In theory, the team writing the app could’ve guessed that a field with “phone” in the name is meant to store phone numbers. And phone “numbers” — like credit card “numbers” and Social Security “numbers” — should never use a numeric datatype. They could argue it wasn’t their place to discern business meaning from a field name... but I’d counter-argue that it wasn’t their place to auto-detect datatypes, either.☺

 

They also didn’t read values from Marketo after insertion to see if they were identical, a fundamental QA test for an ETL tool. The loss of precision is a huge bug that should’ve been detected before go-live.

 

But the biggest error was not talking enough with the folks who need to use the data day-to-day. Yes, meetings suck, but proper integrations need many pairs of eyes!

2132
10
10 Comments
Jo_Pitts1
Level 10 - Community Advisor

Terrifyingly, I've seen this all to often... including Excel!

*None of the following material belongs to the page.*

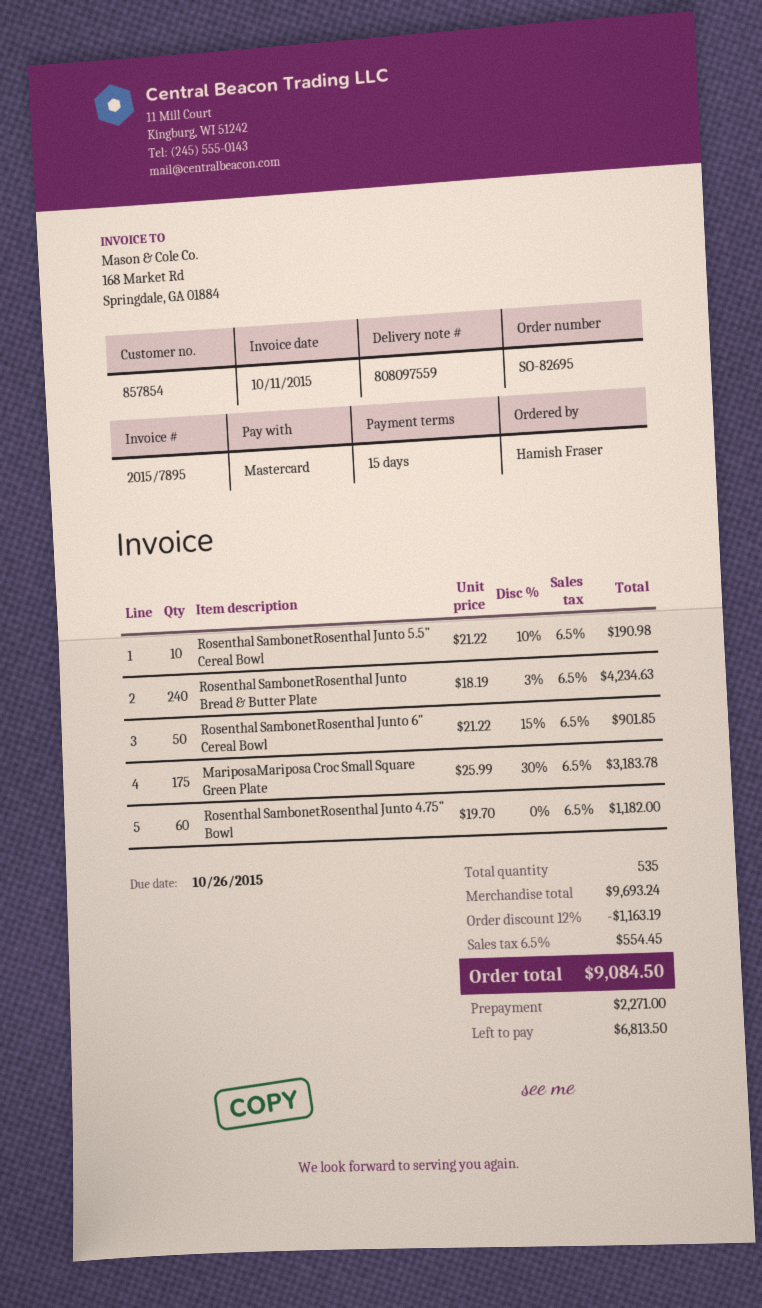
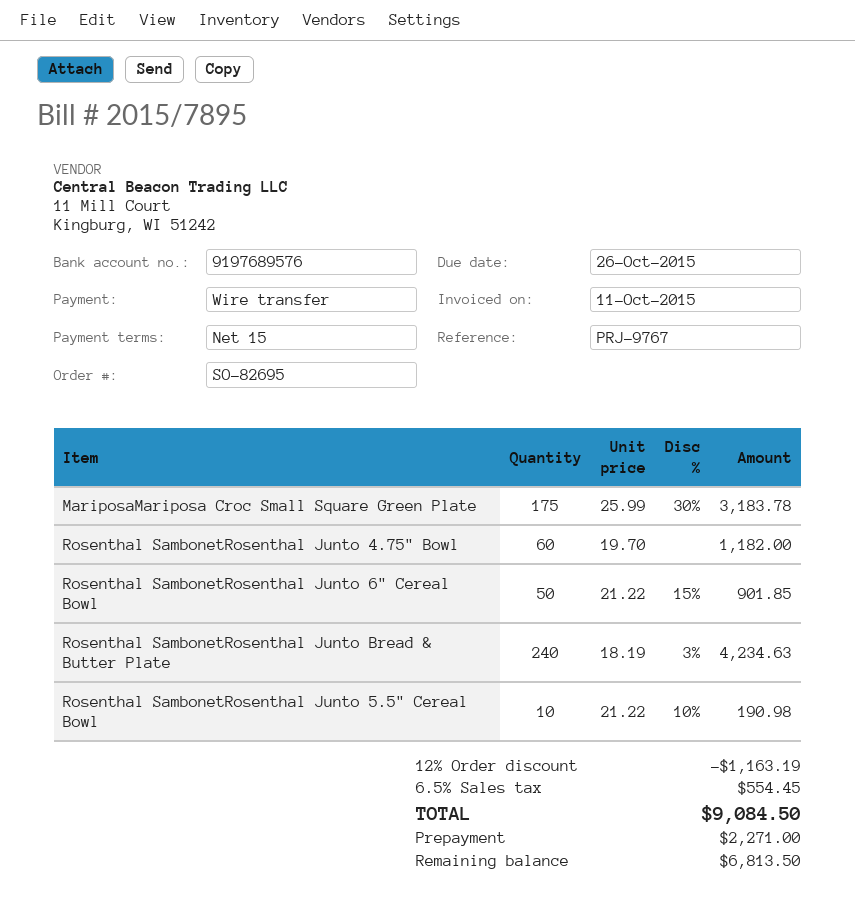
payment method: Mastercard -> bank transfer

A client asked me to eyeball some data before they imported it.  Somehow, they'd not noticed the munged phone numbers!  

SanfordWhiteman
Level 10 - Community Moderator

Did they end up with the loss of precision too? How did that happen? I tried to figure out what language/datatype would do this by default and couldn’t figure it out. Even a PostgresSQL REAL (which I kind of thought it was) doesn’t have this exact behavior.

Jo_Pitts1
Level 10 - Community Advisor

Yep.. because excel had moved it to E+ notification, and then someone copy and pasted!

SanfordWhiteman
Level 10 - Community Moderator

But even Excel wouldn’t auto-detect a large Integer into E+ with 6 significant digits?

Jo_Pitts1
Level 10 - Community Advisor

Yes it does... quite often!

And if you then copy/paste then the info is gone.  If you tell Excel to reformat the number, then copy/paste.. you're OK

 

SanfordWhiteman
Level 10 - Community Moderator

Ah, I see it now. Depending on how wide the column is dragged, between 1 and 6 SD. Wow, what a joke!

SanfordWhiteman
Level 10 - Community Moderator

I‘d like to think, though, that they haven’t been using Excel as their ETL... but maybe it’s actually a weekly batch made in Excel and uploaded by hand. That would explain it!

Jo_Pitts1
Level 10 - Community Advisor

As with a few of my clients.. they WERE.  Now, they are not! 🙂

 

 

Katja_Keesom
Level 10 - Community Advisor + Adobe Champion

I know so many examples of developers and business not communicating, making assumptions and making a mess 🤔. And some of these systems chipping in with their own assumptions doesn't help. If I lead an integration project my first focus is to get the teams to develop a common language, understanding the other team's world and priorities.

SanfordWhiteman
Level 10 - Community Moderator

Yeah, it‘s a problem that never seems to go away. Business often doesn’t want to hear/learn about datatypes, but they‘ll be the first to feel the hurt if developers make a bad guess.

 

Developers can be reckless in their own right: I’ve had dev teams request they be able to create a new field on the fly, so they could respond directly to Marketing requests without involving MOPS.  They wanted to send arbitrary data to the integration tier, have the tier auto-detect the type and update the schema in Marketo. Luckily we were able to sidestep this by noting that fields need to be created on the SFDC side in order to sync. But it’s such a dangerous concept!